Where management makes a unilateral change regarding a negotiable condition of employment, the effectuation of the purposes and policies of the Statute requires the imposition of a status quo ante remedy, absent special circumstances, in order not to render meaningless the mutual obligation to negotiate concerning changes in conditions of employment. E.g., Veterans Administration, West Los Angeles Medical Center, Los Angeles, California, 23 FLRA 278, 281 (1986). The General Counsel requests that the Respondent be ordered to reinstate the past practice regarding parking, both with respect to the policy and parking assignments. The Respondent claims that close proximity parking for aged, frail veterans, some in wheelchairs, or on crutches, or oxygen, with such ailments as heart related diagnoses, is necessary to accomplish its mission, and they should not have to endure the prospect of a long walk from remote lots.

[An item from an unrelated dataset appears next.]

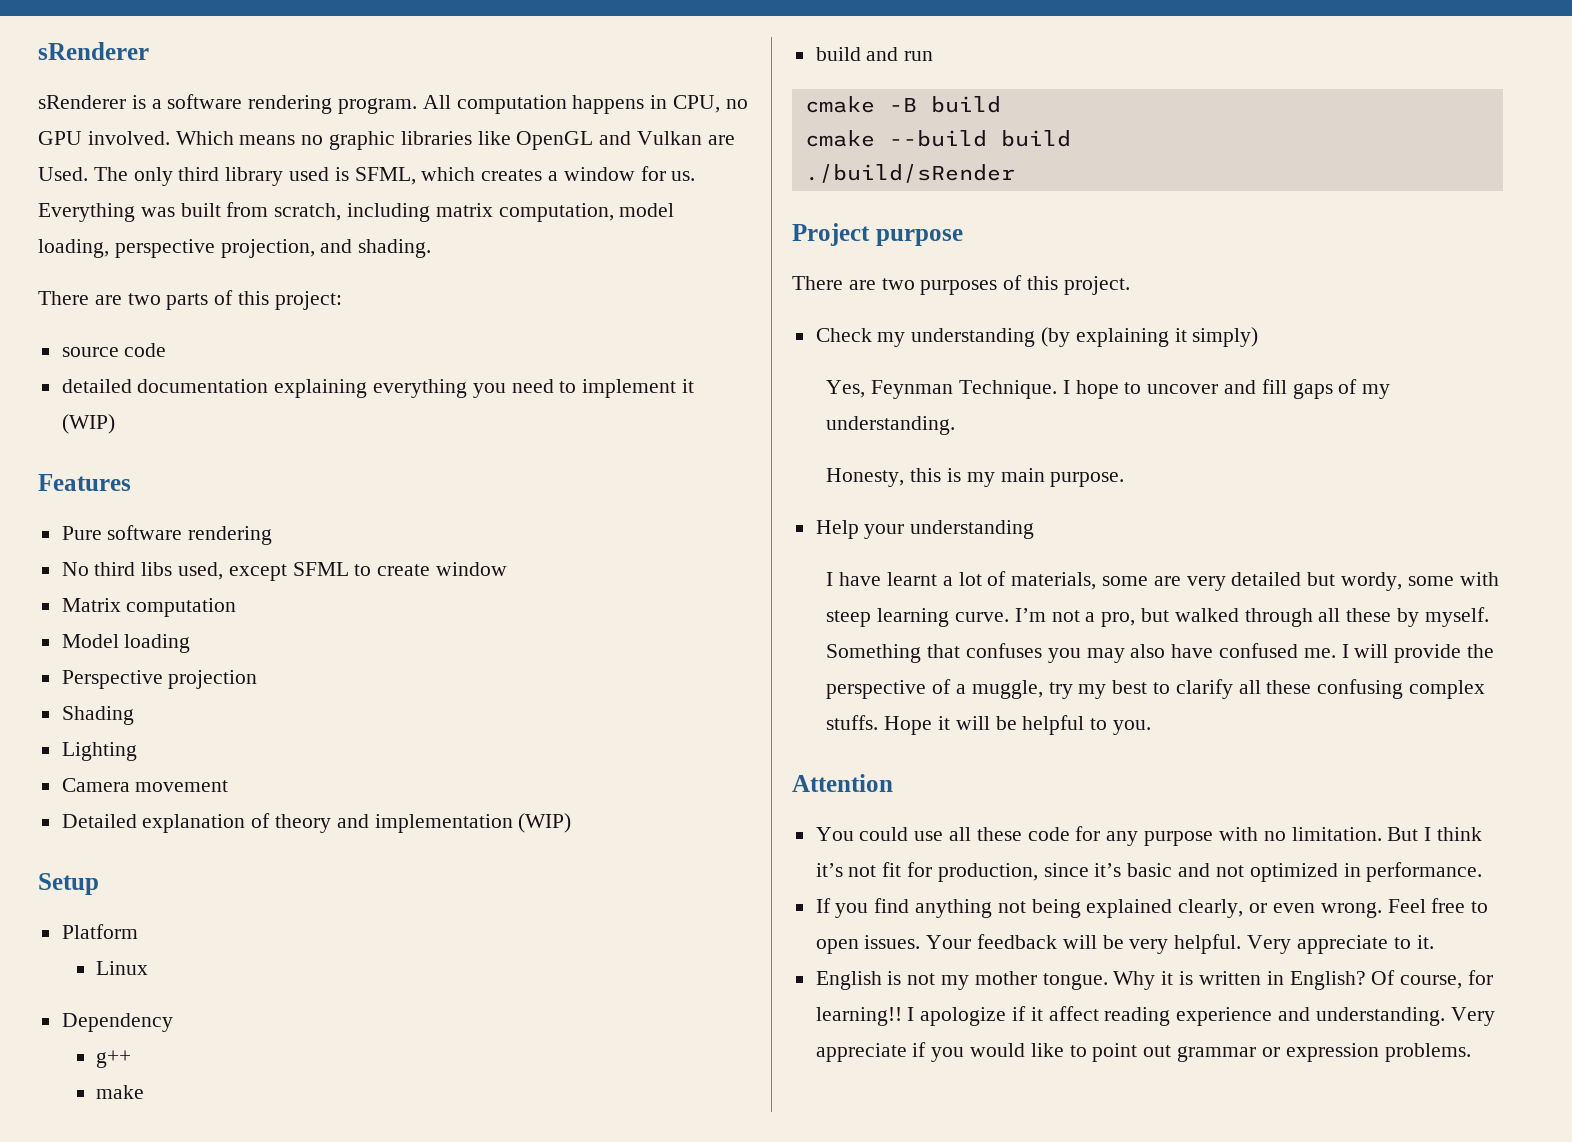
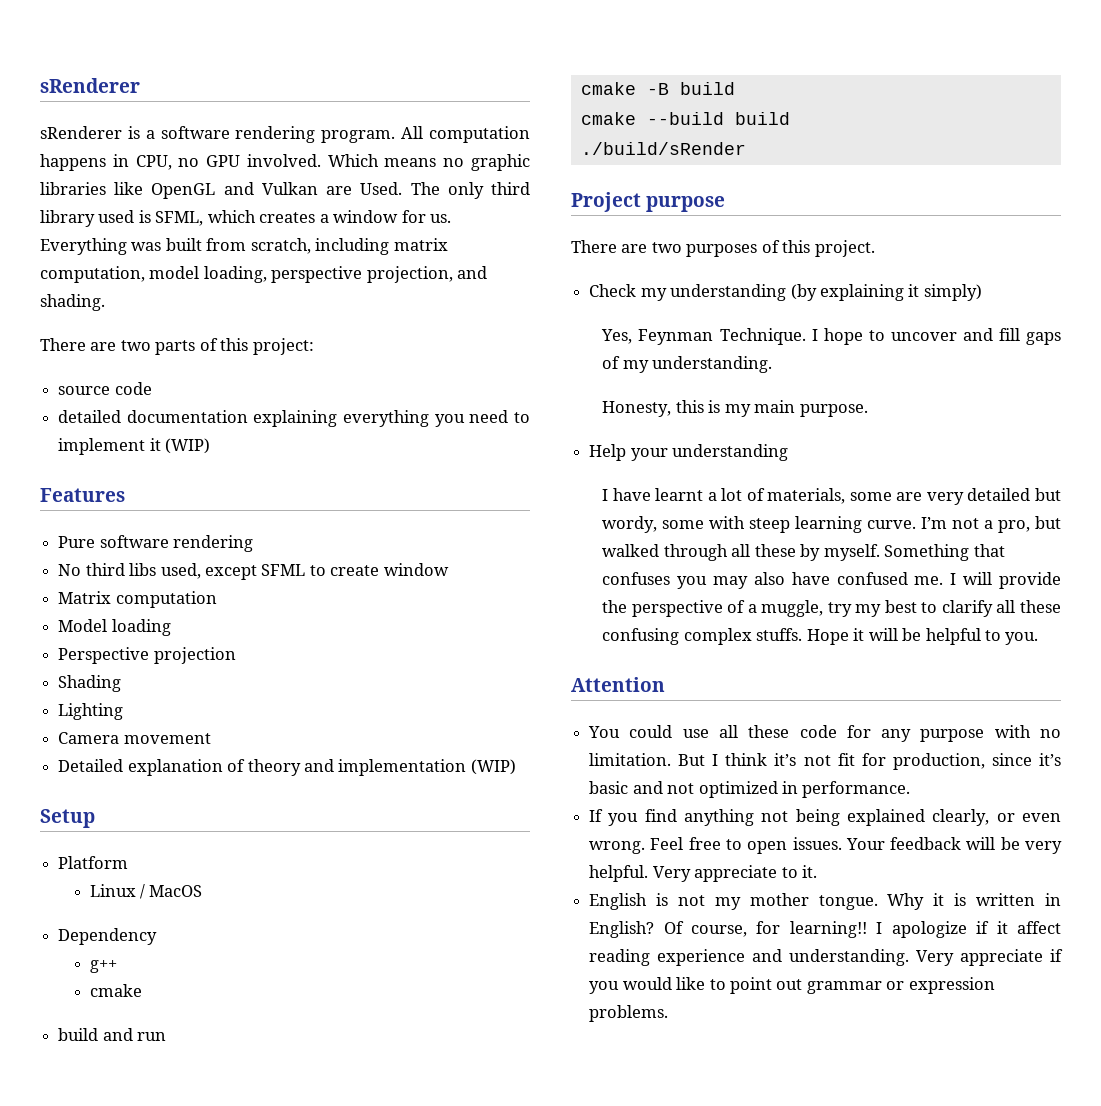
- Linux
+ Linux / MacOS
  g++
- make
+ cmake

The Respondent's justification for not imposing a status quo ante remedy, to make entrance to the hospital easier for such patients, is no different from the justification for its proposal when first referred to the Partnership Council for recommendations in April 1995. The record reflects that the past practice, including the system agreed to by the Partnership Council in July 1995, whereby employees would voluntarily park in the remote lots and leave the closer lots for patients, was working, although not perfectly, with the aid of signs announcing this policy for the benefit of all concerned. The staff was commended for its cooperation at one time. It appears that a major impetus for change from that voluntary system was the construction project which reduced the number of parking spaces. This project may now be further along, thus freeing up additional spaces. Accordingly, I no not find that the record supports a finding of special circumstances at this time which would justify not imposing a status quo ante remedy.
Based on the above findings and conclusions, it is recommended that the Authority issue the following Order:
Pursuant to section 2423.29 of the Federal Labor Relations Authority's Rules and Regulations and section 7118 of the Statute, it is hereby ordered that the Department of Veterans Affairs Medical Center, Muskogee, Oklahoma shall:
1. Cease and desist from:
(a) Changing employee parking policies and employee parking assignments without first completing bargaining with the American Federation of Government Employees, Local 2250, AFL-CIO, the employees' exclusive collective bargaining representative, concerning any proposed change in such policies and assignments.
(b) In any like or related manner, interfering with, restraining or coercing bargaining unit employees in the exercise of their rights assured by the Federal Service Labor-Management Relations Statute.
2. Take the following affirmative action in order to effectuate the purposes and policies of the Statute:
(a) Rescind the changes in the policy governing employee parking and employee parking assignments implemented on January 10, 1996 and return to the policy in effect prior thereto.
(b) Notify and, upon request, bargain with the American Federation of Government Employees, Local 2250, AFL-CIO, the employees' exclusive collective bargaining representative, concerning any proposed change in policy regarding employee parking and employee parking assignments.
(c) Post at its facilities copies of the attached Notice on forms to be furnished by the Federal Labor Relations Authority. Upon receipt of such forms, they shall be signed by the Director, and shall be posted and maintained for 60 consecutive days thereafter, in conspicuous places, including all bulletin boards and other places where notices to employees are customarily posted. Reasonable steps shall be taken to insure that such Notices are not altered, defaced, or covered by any other material.
(d) Pursuant to section 2423.30 of the Authority's Regulations, notify the Regional Director, Dallas Region, Federal Labor Relations Authority, in writing, within 30 days from the date of this Order as to what steps have been taken to comply.